Dallas Arboretum faces discrimination claims
A former employee of the Dallas Arboretum has filed complaints with both the EEOC and the City of Dallas, alleging workplace discrimination based on sexual orientation and gender identity.
Why it matters: The city owns the 66-acre arboretum. The agreement that allows the non-profit Dallas Arboretum and Botanical Society to operate the garden includes a non-discrimination clause that specifically mentions sexual orientation and gender identity.
- The arboretum hosts more than 600,000 visitors a year, making it one of the most popular destinations in North Texas.
What's happening: The anonymous complainant, who identifies as a genderqueer lesbian, claims arboretum supervisors banned support staff from wearing pins with their preferred pronouns or including pronoun preferences in email signatures.
- The complainant spent months creating educational programs, including highlighting Dia de Los Muertos and Arab-American Heritage month, only to see those programs canceled, according to the Dallas Voice, which first reported the allegations in January.

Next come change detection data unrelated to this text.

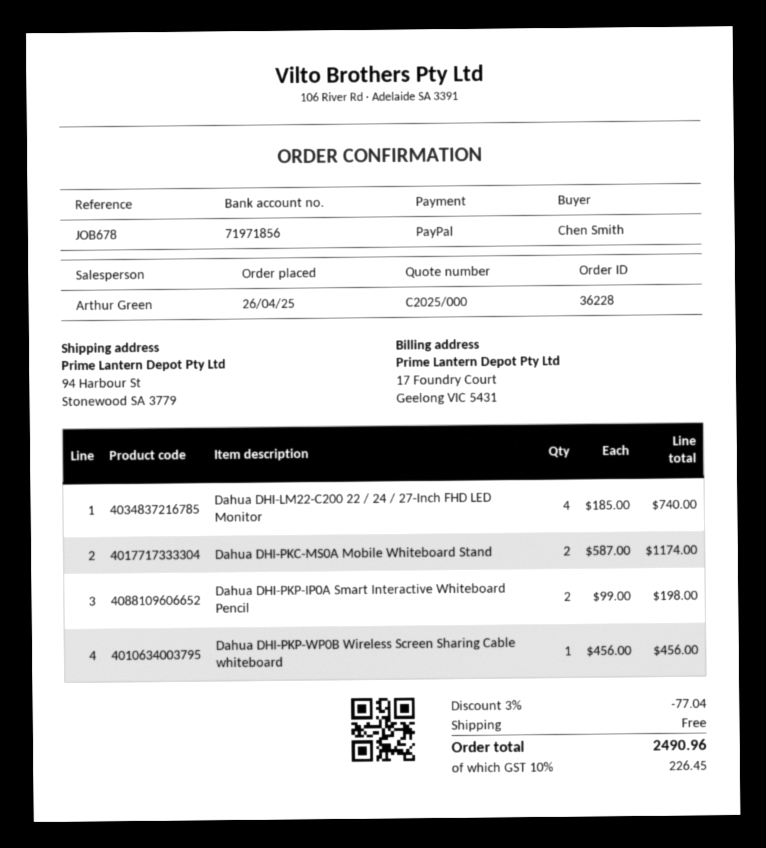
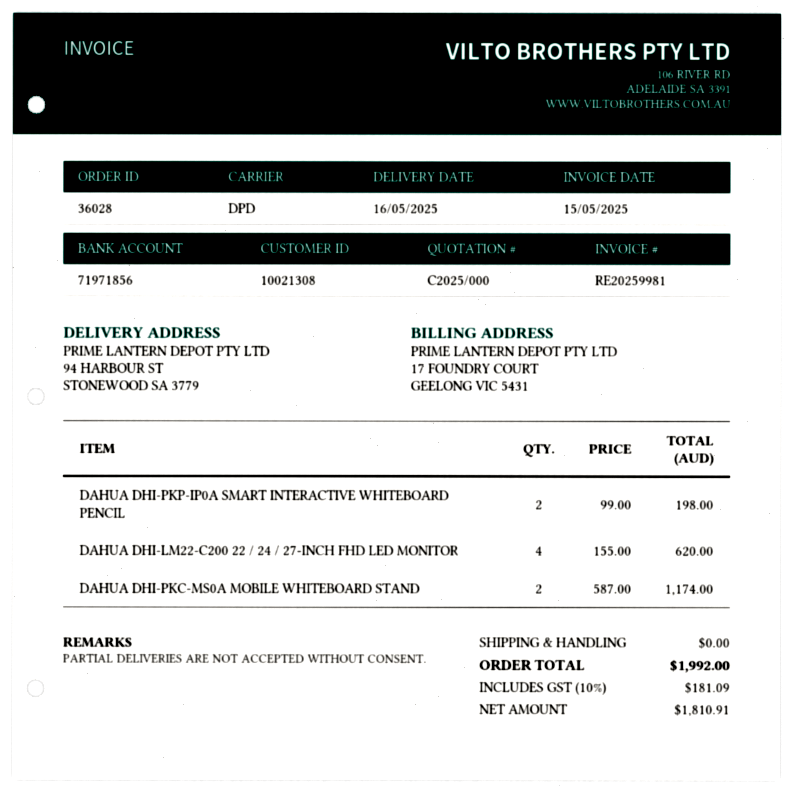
order number: 36228 -> 36028
Dahua DHI-LM22-C200 22 / 24 / 27-Inch FHD LED Monitor: 4 x 185.00 = 740.00 -> 4 x 155.00 = 620.00
Dahua DHI-PKP-WP0B Wireless Screen Sharing Cable whiteboard: 1 x 456.00 = 456.00 -> none
discount: 3% = 77.04 -> none
tax: 10% = 226.45 -> 10% = 181.09
total: 2490.96 -> 1992.00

- The former employee was allegedly told that LGBTQ-inclusive programming and pronoun explanations upset arboretum donors.
- Attorney Shelly Skeen, who represents the former employee, tells Axios that her client's goal is to “make sure that the visitors at the Dallas Arboretum see themselves represented, that the programming at the arboretum is more inclusive and diverse and also that the work environment is open and accepting of people for who they are.”
What they're saying: “I received so much grateful feedback from non-binary staff who were relieved to finally be in a workplace that respected their identity,” the complainant wrote in an article posted on the Lambda Legal website. “Not only that, but I saw cisgender staff learning and becoming advocates for their genderqueer colleagues.”
The other side: Representatives of the arboretum didn't respond to requests for comment, but Terry Lendecker, the Dallas Arboretum's vice president of public relations, image and branding, told KERA the organization doesn’t comment on personnel matters.
- Last month, Dallas Parks and Recreation Department Director John Jenkins sent a letter to Mary Brinegar, the arboretum's president and chief executive officer, saying that the city “takes these matters seriously.”
By the numbers: This year the city of Dallas contributed $374,393 to the maintenance and operation of the Arboretum.
- Next year the city is planning to increase that amount to $424,393.